A Emmerich lo queremos. Es verdad. Despierta simpatías varias si tenemos en cuenta que dirigió grandes (en todo sentido y espacio) obras de la irresponsabilidad. Una catralada y seguidilla de catástrofes que funcionan como montaña rusa/disparate dentro de la industria más disparatada del cine: Hollywood. Tenemos Día de la independencia, Godzilla, El día después de mañana y su obra más notable y lograda hasta la fecha, la excelente 2012, dueña de los momentos más hermosos que haya brindado una feliz destrucción del mundo. Para ver morir(nos), Emmerich es todo un autor, que se comporta como un Dios (qué director no lo es ante sus obras) cuyo alcance y virtud es tener la posibilidad de mostrarnos en imágenes cómo cree, se imagina, que la vida llega a su fin en cualquier momento. Su cine se comporta como una advertencia futura, aunque sus películas sean bien actuales y su logro radique en unir mundos que colisionan debido a que cierto orden de cosas es violado y encuentra una forma de defenderse, atacar, protegerse. Porque parte de su cine está manejado por el caos y la impredecibilidad de la naturaleza o el universo que nos rodea y del cual no tenemos noción sobre su inestabilidad. Ese caos también puede invadir las bondades de su cine y Moonfall es la prueba más cercana a la inestabilidad del autor (más allá de todo pronóstico pienso que Emmerich, con sus fallas y virtudes, lo es, y más allá de si ser “autor” hoy en día sea una cuestión vetusta, pasada de moda).
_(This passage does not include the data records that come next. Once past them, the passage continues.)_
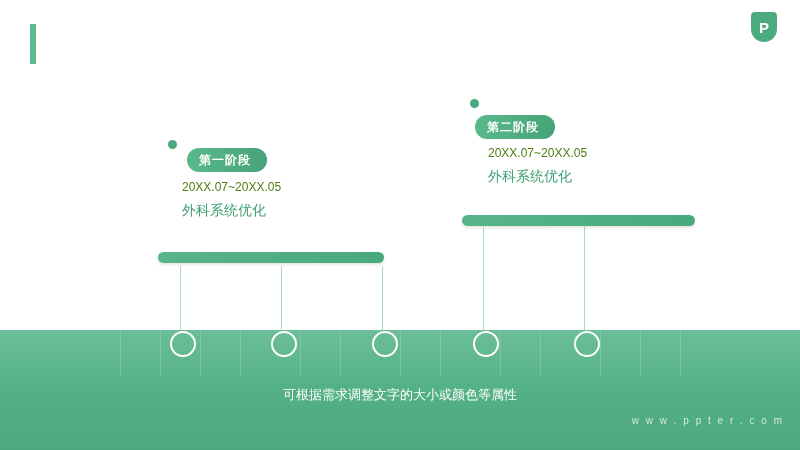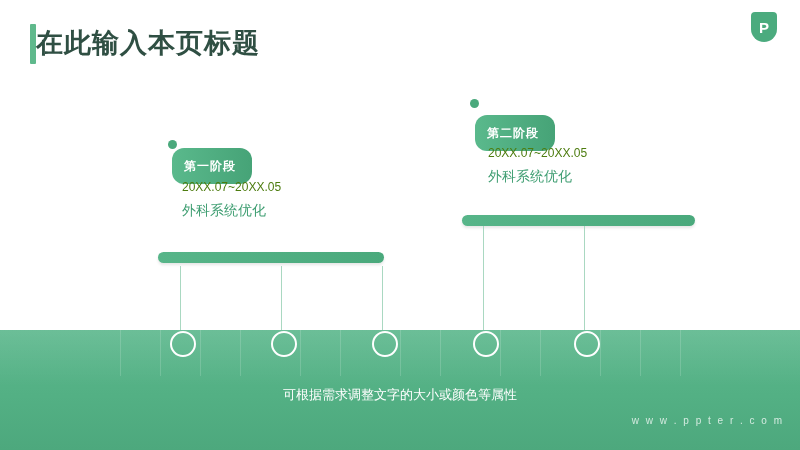--- a/index.html
+++ b/index.html
@@ -224,7 +224,6 @@
 <div class="slide">
 
   <div class="title-bar"></div>
-  <div class="page-title">在此输入本页标题</div>
 
   <div class="logo">
     <div class="logo-shield">P</div>

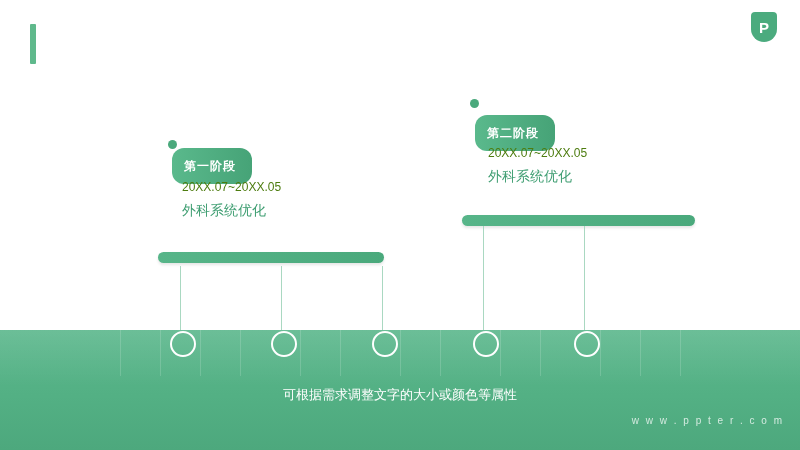--- a/index.html
+++ b/index.html
@@ -169,7 +169,7 @@
   }
   .stage-label {
     position: absolute;
-    height: 36px;
+    height: 24px;
     border-radius: 12px 12px 12px 12px;
     background: linear-gradient(90deg, #5ab98c 0%, #46a377 100%);
     color: #ffffff;

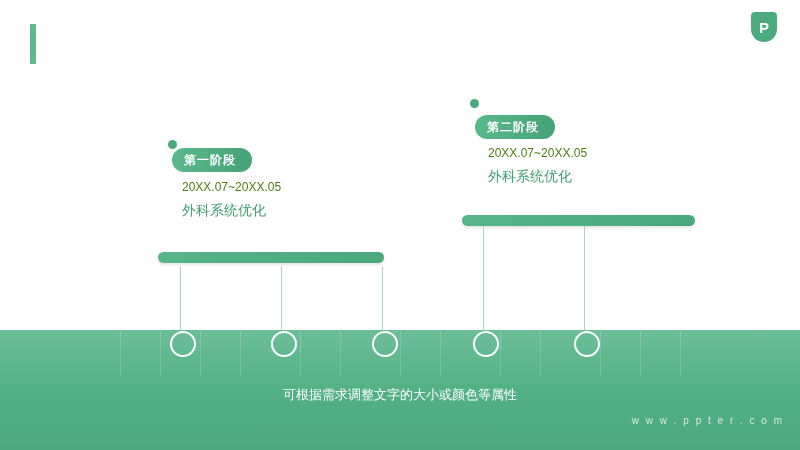--- a/index.html
+++ b/index.html
@@ -231,7 +231,7 @@
 
   <div class="stage">
     <div class="stage-dot" style="left:168px; top:140px;"></div>
-    <div class="stage-label" style="left:172px; top:148px;text-align:center;">第一阶段</div>
+    <div class="stage-label" style="left:187px; top:148px;text-align:center;">第一阶段</div>
     <div class="stage-date" style="left:182px; top:180px;">20XX.07~20XX.05</div>
     <div class="stage-desc" style="left:182px; top:202px;">外科系统优化</div>
     <div class="stage-bar" style="left:158px; top:252px; width:226px;"></div>

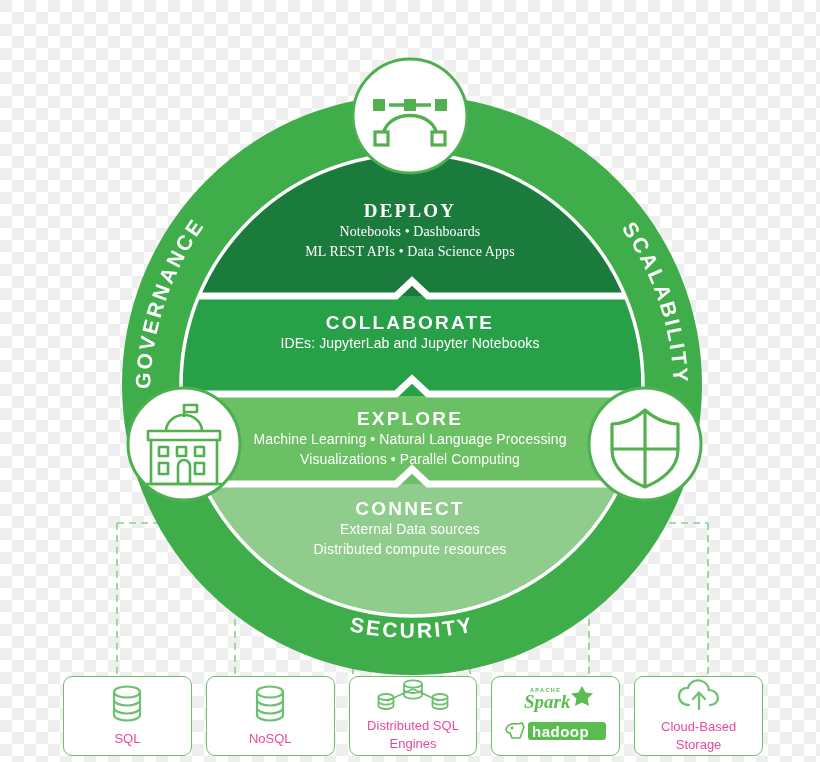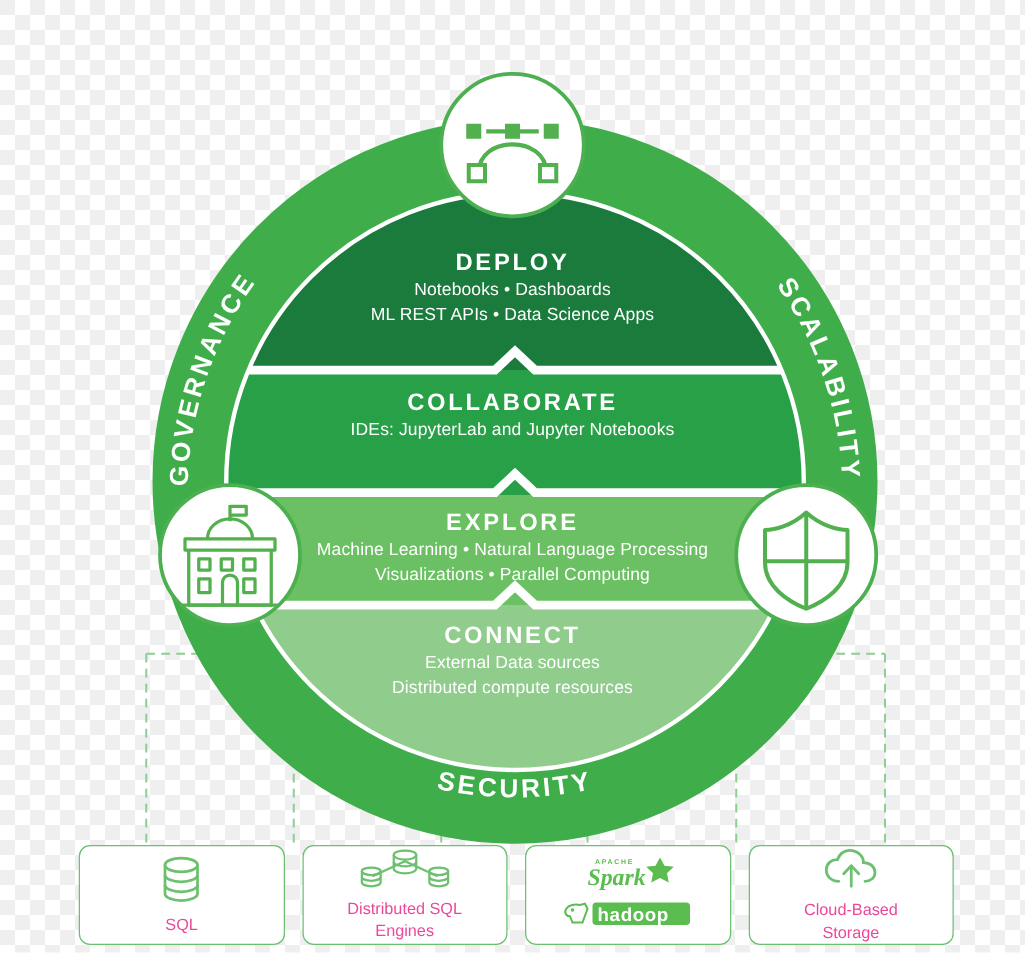--- a/index.html
+++ b/index.html
@@ -180,7 +180,7 @@
     </g>
   </svg>
 
-  <div class="band-text" style="top:200px;">
+  <div class="band-text" style="top:200px;font-family:Liberation Serif, serif;">
     <div class="band-title">DEPLOY</div>
     <div class="band-sub">Notebooks  •  Dashboards</div>
     <div class="band-sub">ML REST APIs  •  Data Science Apps</div>

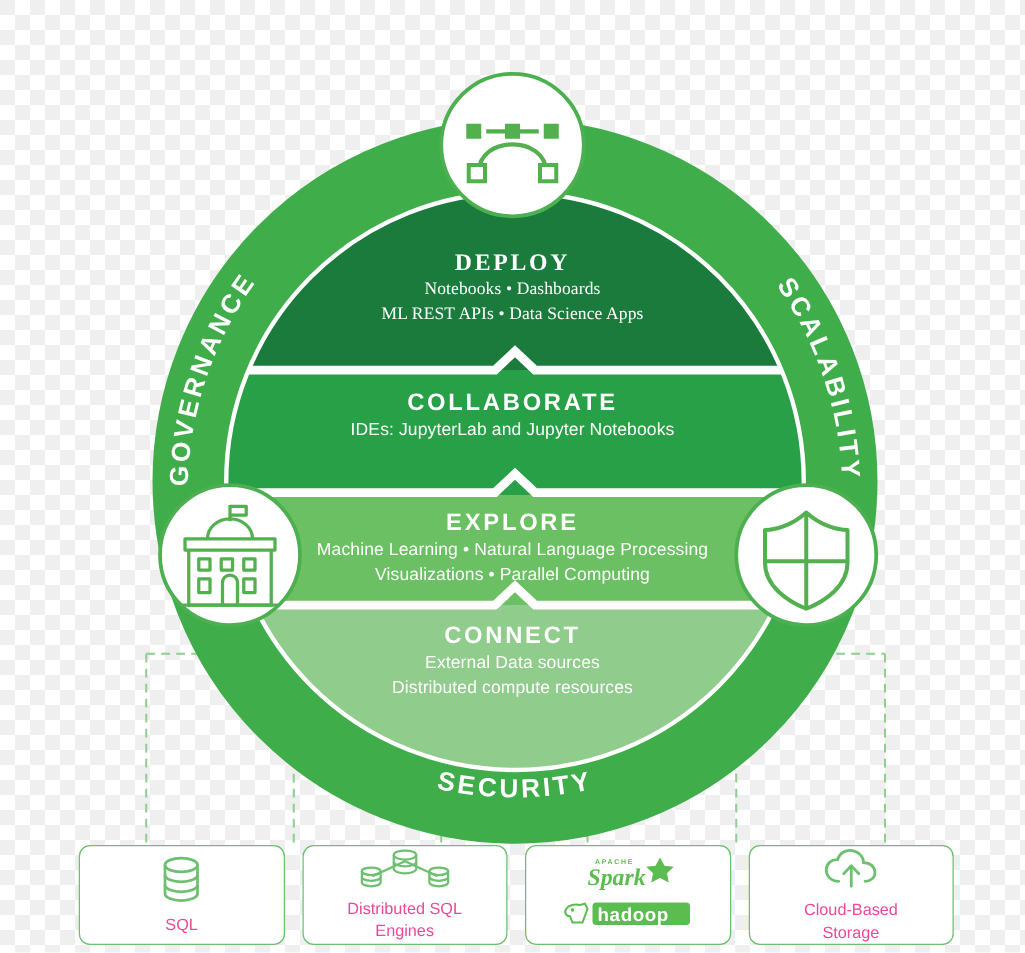--- a/index.html
+++ b/index.html
@@ -218,6 +218,17 @@
       <span class="source-label">SQL</span>
     </div>
 
+    <div class="source-box">
+      <span class="source-icon">
+        <svg width="36" height="40" viewBox="0 0 36 40">
+          <ellipse cx="18" cy="8" rx="13" ry="5.5" fill="none" stroke="#6cc070" stroke-width="2.2"></ellipse>
+          <path d="M5 8 V31 C5 34, 11 36.5, 18 36.5 C25 36.5, 31 34, 31 31 V8" fill="none" stroke="#6cc070" stroke-width="2.2"></path>
+          <path d="M5 16 C5 19, 11 21.5, 18 21.5 C25 21.5, 31 19, 31 16" fill="none" stroke="#6cc070" stroke-width="2.2"></path>
+          <path d="M5 24 C5 27, 11 29.5, 18 29.5 C25 29.5, 31 27, 31 24" fill="none" stroke="#6cc070" stroke-width="2.2"></path>
+        </svg>
+      </span>
+      <span class="source-label">NoSQL</span>
+    </div>
 
     <div class="source-box">
       <span class="source-icon">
Toda la película está atravesada por una liviana humorada que no genera ni la más mínima sonrisa y distrae de la tensión que supo manejar con mano maestra el director en varias de sus mejores películas. Acá no dilata el tiempo en pos del crescendo de la intriga, más bien lo apura, como si quisiera ir directo al grano sin vaselina y chantarnos en la jeta en seco algunas escenas de sus ya conocidos desconches catastróficos. Si la mayoría de las situaciones se ven deslucidas es porque nada en Moonfall se ve creíble y allí radica su peor defecto: no importa qué desmadre, enemigo o situación nos presente Emmerich ante nuestros ojos, su mayor virtud pasa por que dentro de sus universos cada problemática se vea y perciba creíble, identificable en su desesperada carrera por sobrevivir. En Moonfall todo luce chato, vacío, desganado y sin una pizca de intentar al menos contar bien una historia. La idea de la fuerza extraterrestre que habita la luna y desestabiliza el orden en la tierra no está mal, o al menos parece interesante. Cómo la construye Emmerich y nos intenta hacer partícipes es ya otro tema: termina rozando lo vergonzoso, con un inverosímil que va más allá de las irresponsabilidades más guasas que pueda entregar el cine (acto que ya alcanzó en su 2012), siempre y cuando el tono o la identificación con sus personajes sea el adecuado y no una mera excusa para mostrarnos otra forma de cómo el mundo se puede ir al carajo. Moonfall es el declive más grande en la no tan notable pero aceptable carrera de Emmerich. Que me haya noqueado en algún momento y haya disfrutado de la comodidad de la butaca para una siesta es motivo de pensar que a Emmerich le llegó su verdadero fin del mundo.